Theorem	pfxmpt 11308*	Value of the prefix extractor as a mapping. (Contributed by AV, 2-May-2020.)
|- ( ( S e. Word A /\ L e. ( 0 ... (♯ ` S ) ) ) -> ( S prefix L ) = ( x e. ( 0..^ L ) |-> ( S ` x ) ) )
Theorem	pfxres 11309	Value of the prefix extractor as the restriction of a word. (Contributed by Stefan O'Rear, 24-Aug-2015.) (Revised by AV, 2-May-2020.)
|- ( ( S e. Word A /\ L e. ( 0 ... (♯ ` S ) ) ) -> ( S prefix L ) = ( S |` ( 0..^ L ) ) )
Theorem	pfxf 11310	A prefix of a word is a function from a half-open range of nonnegative integers of the same length as the prefix to the set of symbols for the original word. (Contributed by AV, 2-May-2020.)
|- ( ( W e.
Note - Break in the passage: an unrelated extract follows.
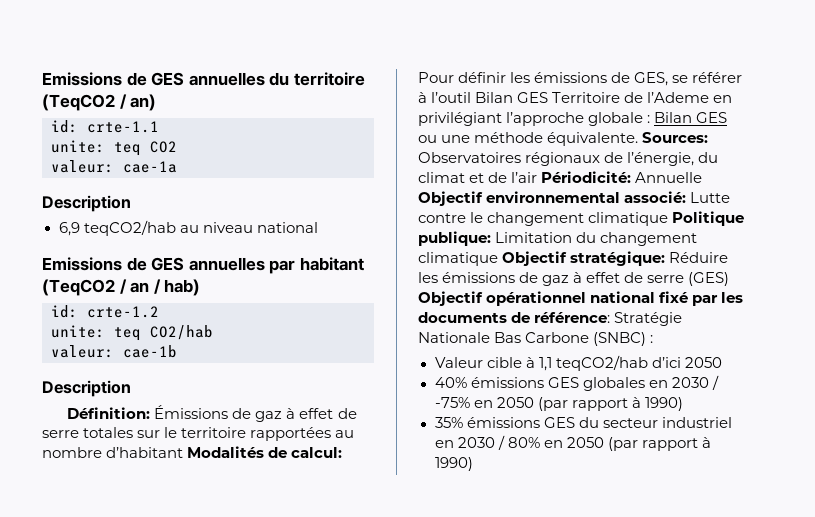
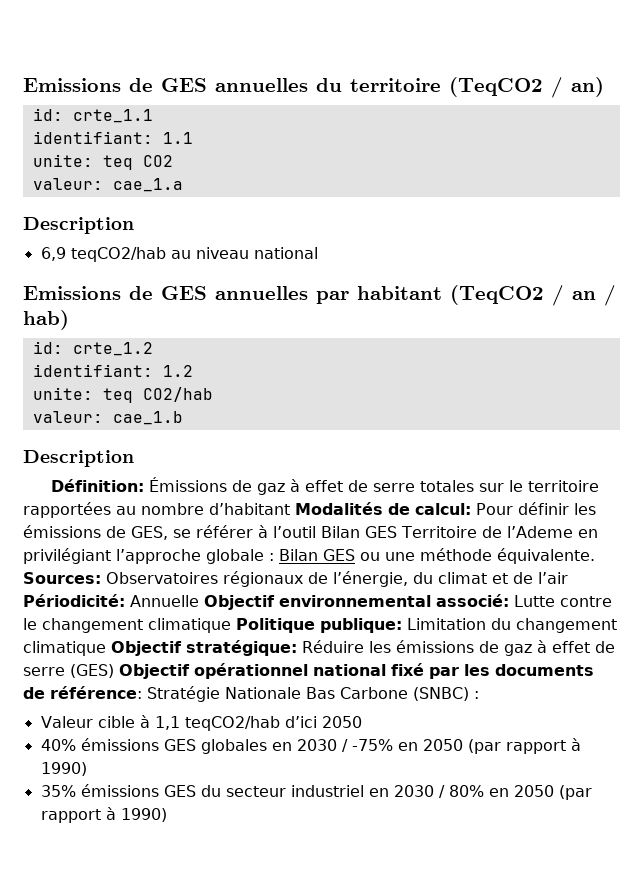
[87,121,159,133] crte-1.1 -> [72,109,153,123] [32,131,193,144] crte_1.1 // identifiant: 1.1
[123,161,177,173] cae-1a -> [112,178,183,192] cae_1.a
[87,306,159,318] crte-1.2 -> [72,342,153,356] [32,364,193,377] crte_1.2 // identifiant: 1.2
[123,345,177,358] cae-1b -> [112,411,183,425] cae_1.b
Word V /\ L e. ( 0 ... (♯ ` W ) ) ) -> ( W prefix L ) : ( 0..^ L ) --> V )
Theorem	pfxfn 11311	Value of the prefix extractor as function with domain. (Contributed by AV, 2-May-2020.)
|- ( ( S e. Word V /\ L e. ( 0 ... (♯ ` S ) ) ) -> ( S prefix L ) Fn ( 0..^ L ) )
Theorem	pfxfv 11312	A symbol in a prefix of a word, indexed using the prefix' indices. (Contributed by Alexander van der Vekens, 16-Jun-2018.) (Revised by AV, 3-May-2020.)
|- ( ( W e. Word V /\ L e. ( 0 ... (♯ ` W ) ) /\ I e. ( 0..^ L ) ) -> ( ( W prefix L ) ` I ) = ( W ` I ) )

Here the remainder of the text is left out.